Sintesi dell’incontro
 
La relazione introduttiva tenuta da Alessandra Trotta della Fcei ha sottolineato la delicata fase in cui si trova il dialogo tra culture e religioni diverse e l’estrema necessita di coltivarlo se vogliamo creare una vera democrazia e cittadinanza tra i cittadini italiani in attuazione del dettato costituzionale. La relatrice ha sottolineato come malgrado la difficile  fase politica e sociale ci sia un fermento in tutta Italia ed una organizzazione di tante comunità che si ritrovano insieme e condividono gli stessi valori pur declinati nella diversità di usi e riti relativi alle diverse appartenenze religiose e culturali.

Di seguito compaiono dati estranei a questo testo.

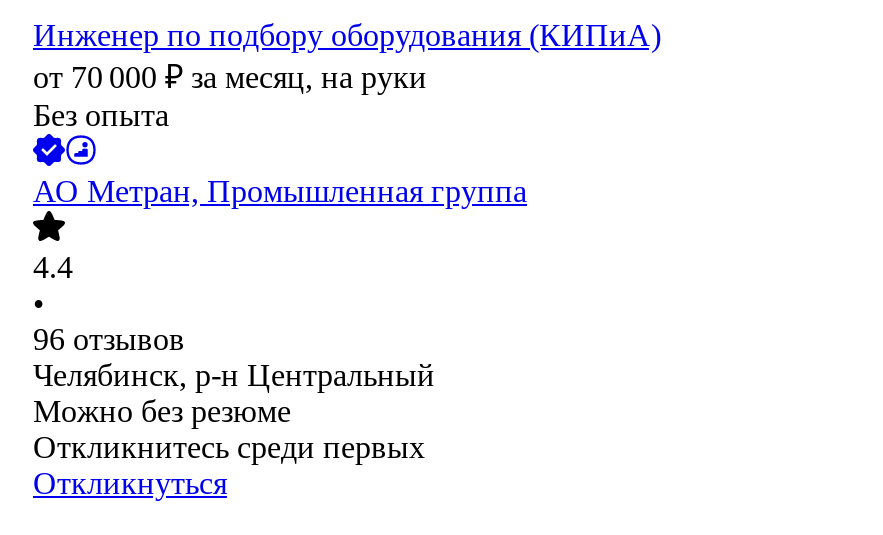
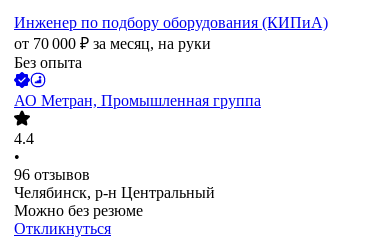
- Откликнитесь среди первых
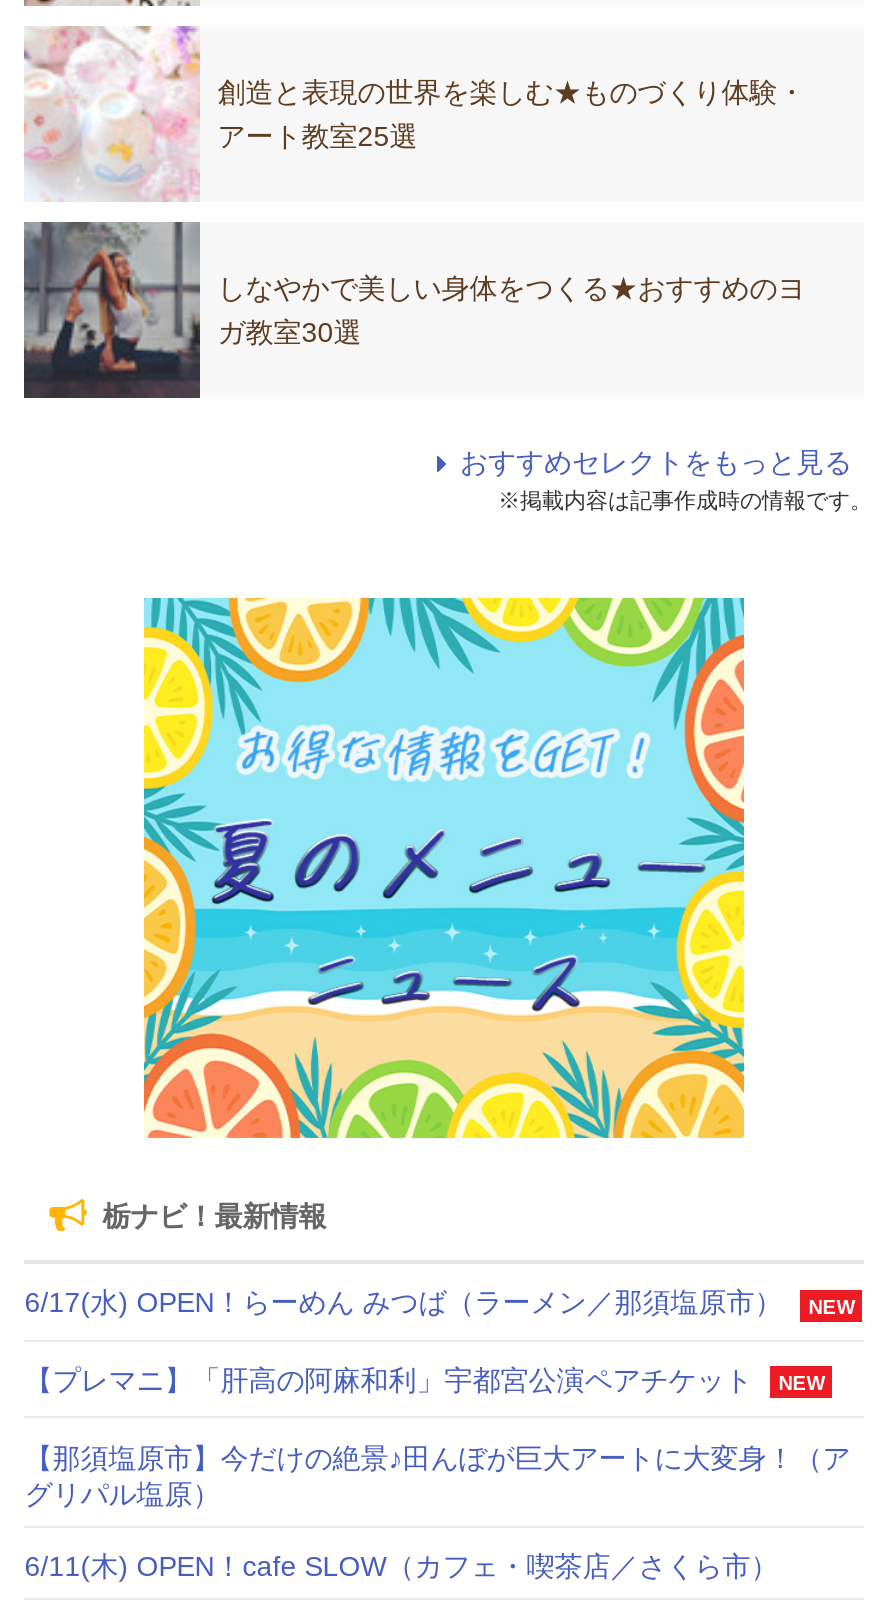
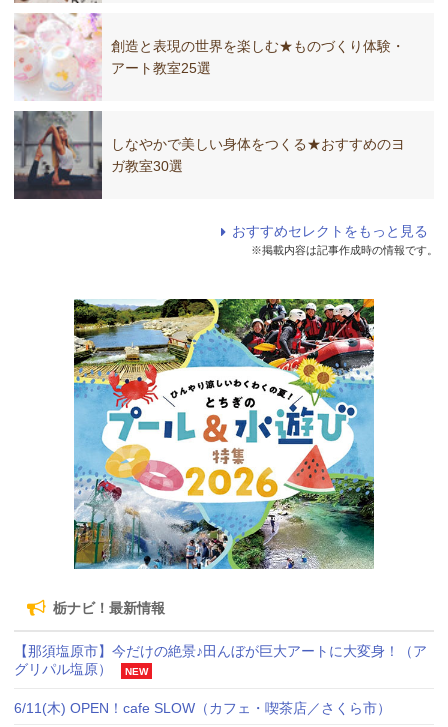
- [image]
+ [image]

- 6/17(水) OPEN！らーめん みつば（ラーメン／那須塩原市）
- NEW
- 【プレマニ】「肝高の阿麻和利」宇都宮公演ペアチケット
- NEW

+ NEW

A proposito delle critiche sollevate nei confronti dei musulmani da una parte dell’episcopato cattolico recentemente riguardo ad una supposta persecuzione o attacco alla l’liberta religiosa dei cristiani in Iran o in Medio Oriente, Hagi Mario Scialoja, presidente della sezione italiana della Rabita, organizzazione islamica con sede in Arabia Saudita, ha sottolineato invece la grande capacita che i musulmani hanno avuto storicamente in Marocco, con gli ebrei in Medio Oriente, con i cristiani in Iran, con gli zoroastrani e gli ebrei di mantenere la libertà religiosa di quelle minoranze i cui rappresentanti facevano parte non di rado delle elites politiche e culturali di quei paesi. In realtà, ha continuato Hagi Scialoja, una parte della stampa e dei politici hanno ingigantito temi assolutamente secondari facenti parte delle tradizioni di popoli islamici e non, come l’infibulazione, i matrimoni forzati, la poligamia, collegandoli strettamente all’Islam di oggi. Vero e che il Sublime Corano autorizza la poligamia ma soltanto come ultima ratio in certi casi e non certo come la scelta preferibile in assoluto. Del resto anche la Bibbia autorizza l’esistenza dello schiavismo ma a nessuno verrebbe in mente oggi come cristiano di appoggiare questo costume. Il fatto e che non viviamo in una società tradizionale o come dicono i sociologi  pre moderna, questi costumi erano relativi a quel tipo di società e non possono essere riprodotti oggi anche perchè a quei tempi la libera scelta individuale non era facile . D altro canto personalmente penso che se la poligamia e una scelta tra persone adulte anche non riconosciuta civilmente, fa parte delle libertà civili che devono essere lasciate al cittadino. Altrimenti non si capisce perche la poligamia dev’essere stigmatizzata e sono ammessi in Occidente diversi comportamenti sociali anche non proprio edificanti come la prostituzione, che in certi Stati e considerata un lavoro, l’adulterio anche sfacciato o la detenzione di droga senza spaccio che comunque danneggia il consumatore,  la pornografia e cosi via.. Se non viviamo in uno Stato etico ma laico questo deve valere anche per i cittadini di fede islamica.. .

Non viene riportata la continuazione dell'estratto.